PROBLEM DESCRIPTION:
Could you set down exactly the lines of the data below, starting at the one that holds "order date: 2026-10-28 -> 2026-11-01" and ending at the one that holds "Odkurzacz Shark Odkurzacz", both included, and only those?

SUPPLIED RECORDS:
╭──

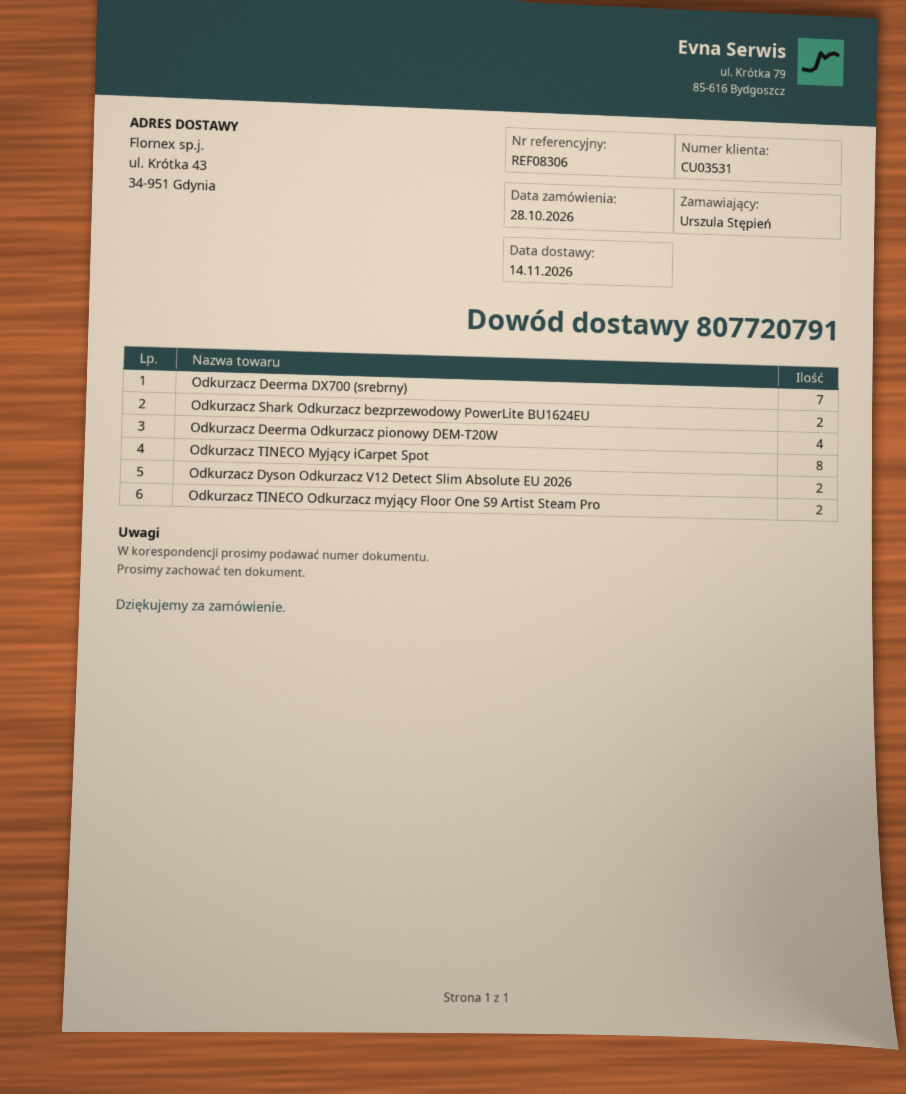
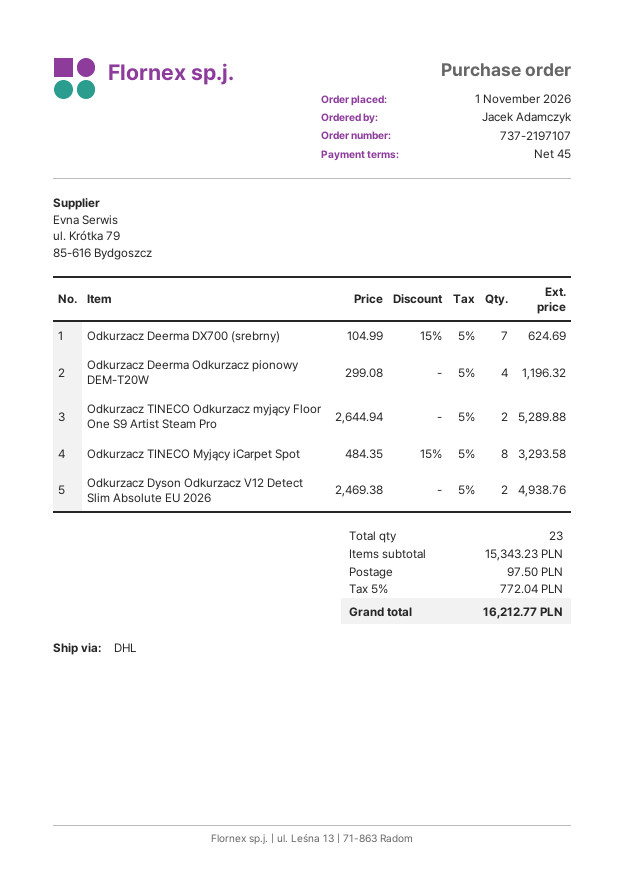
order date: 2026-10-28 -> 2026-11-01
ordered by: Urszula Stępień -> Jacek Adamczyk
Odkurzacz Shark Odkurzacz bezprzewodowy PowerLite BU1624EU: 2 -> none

╰──
╭──

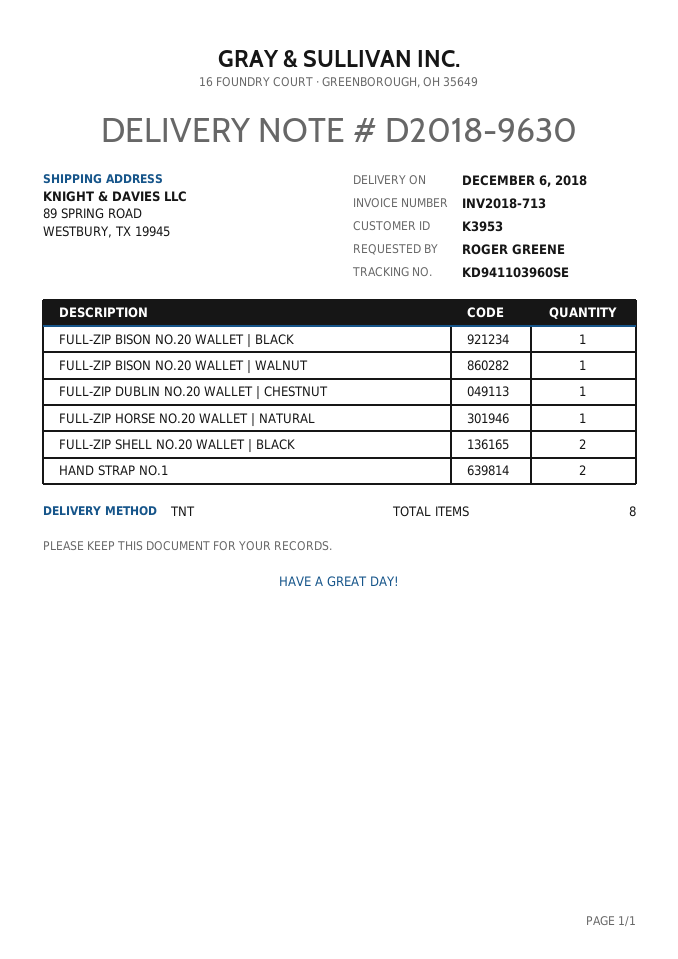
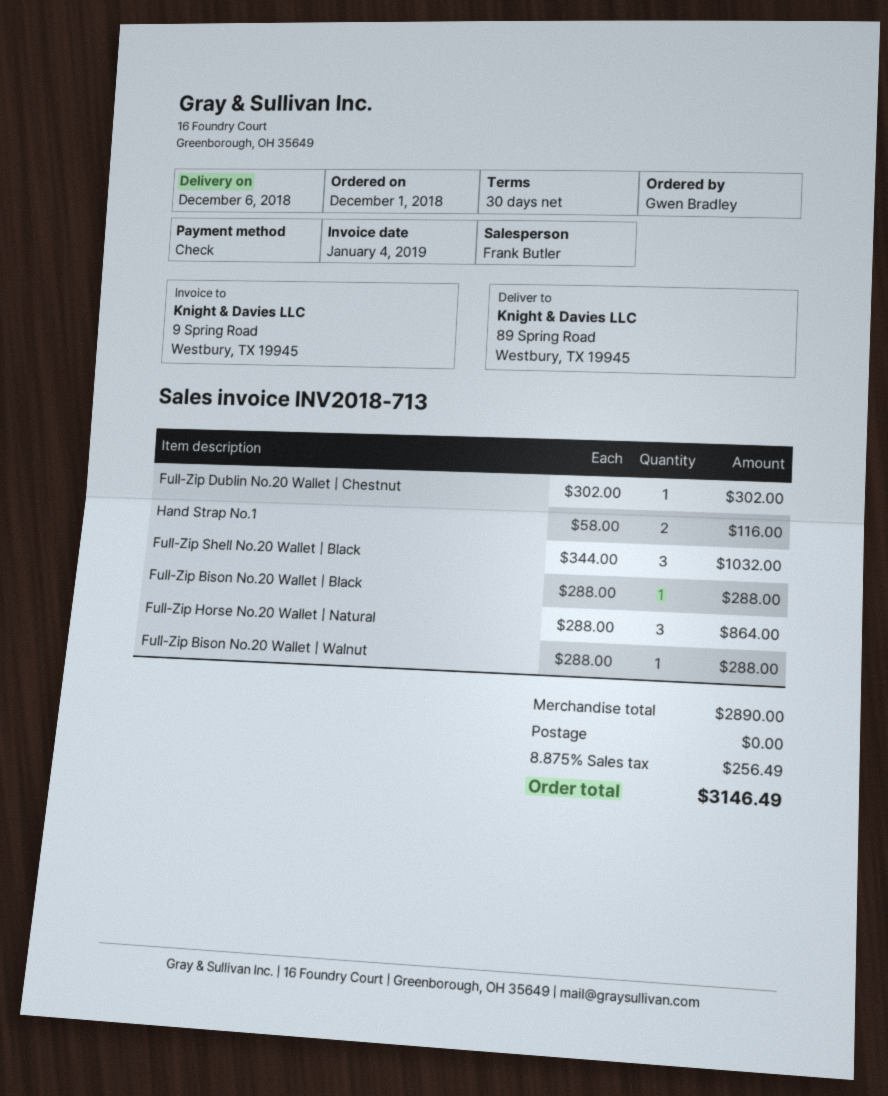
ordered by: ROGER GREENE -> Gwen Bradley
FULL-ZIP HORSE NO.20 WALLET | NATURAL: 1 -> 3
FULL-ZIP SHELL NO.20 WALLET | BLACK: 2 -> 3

╰──
╭──

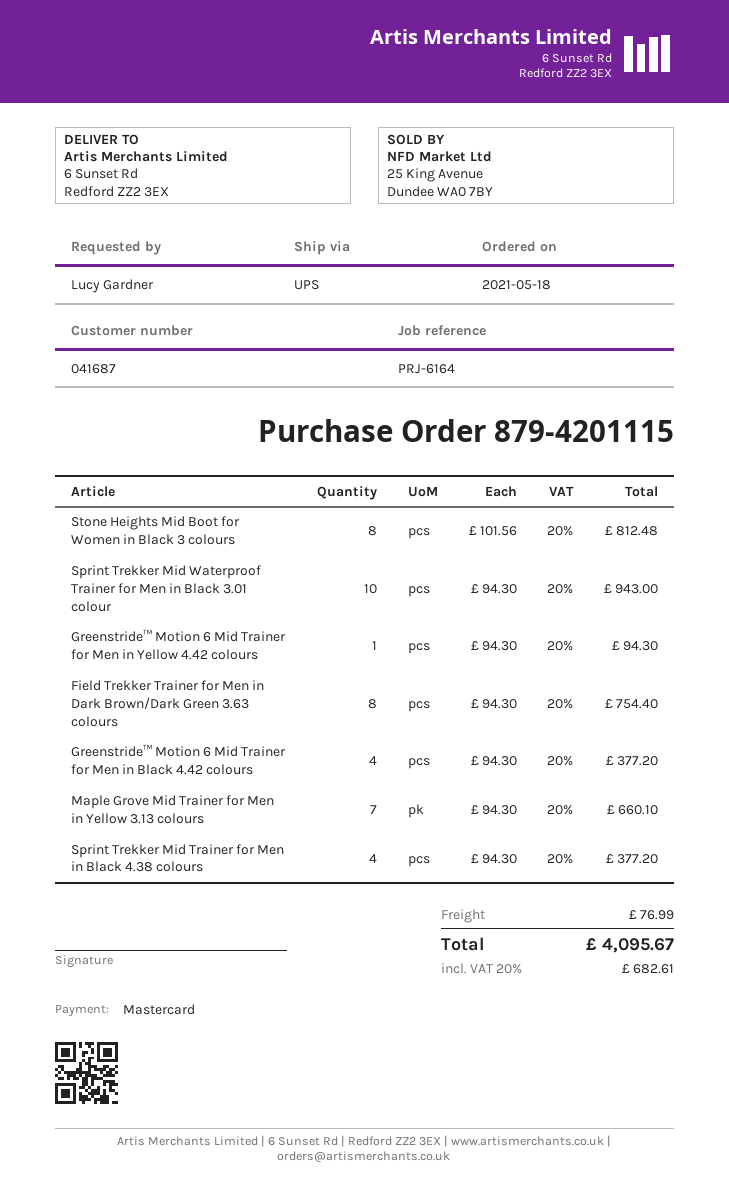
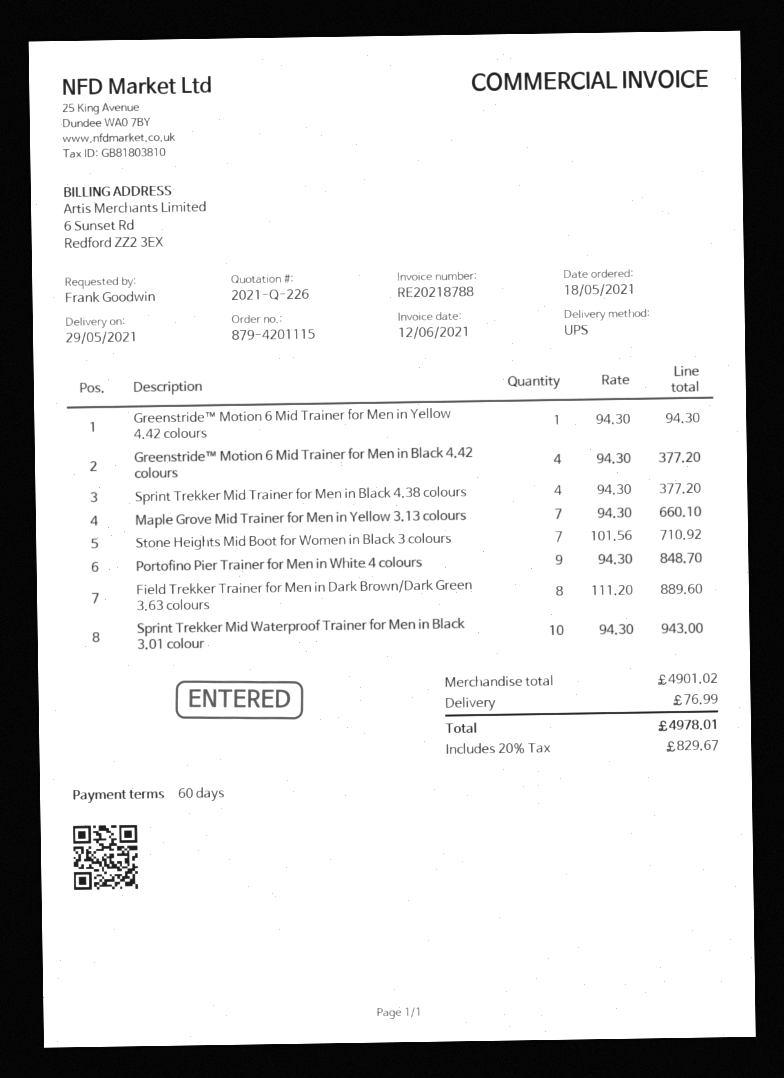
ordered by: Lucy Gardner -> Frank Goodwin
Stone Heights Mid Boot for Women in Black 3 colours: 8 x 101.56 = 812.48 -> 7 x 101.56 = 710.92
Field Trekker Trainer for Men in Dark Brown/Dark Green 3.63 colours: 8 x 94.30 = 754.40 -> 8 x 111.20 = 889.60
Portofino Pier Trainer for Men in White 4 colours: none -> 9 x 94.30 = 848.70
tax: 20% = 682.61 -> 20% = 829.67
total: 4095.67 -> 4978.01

╰──

ANSWER BELOW:
order date: 2026-10-28 -> 2026-11-01
ordered by: Urszula Stępień -> Jacek Adamczyk
Odkurzacz Shark Odkurzacz bezprzewodowy PowerLite BU1624EU: 2 -> none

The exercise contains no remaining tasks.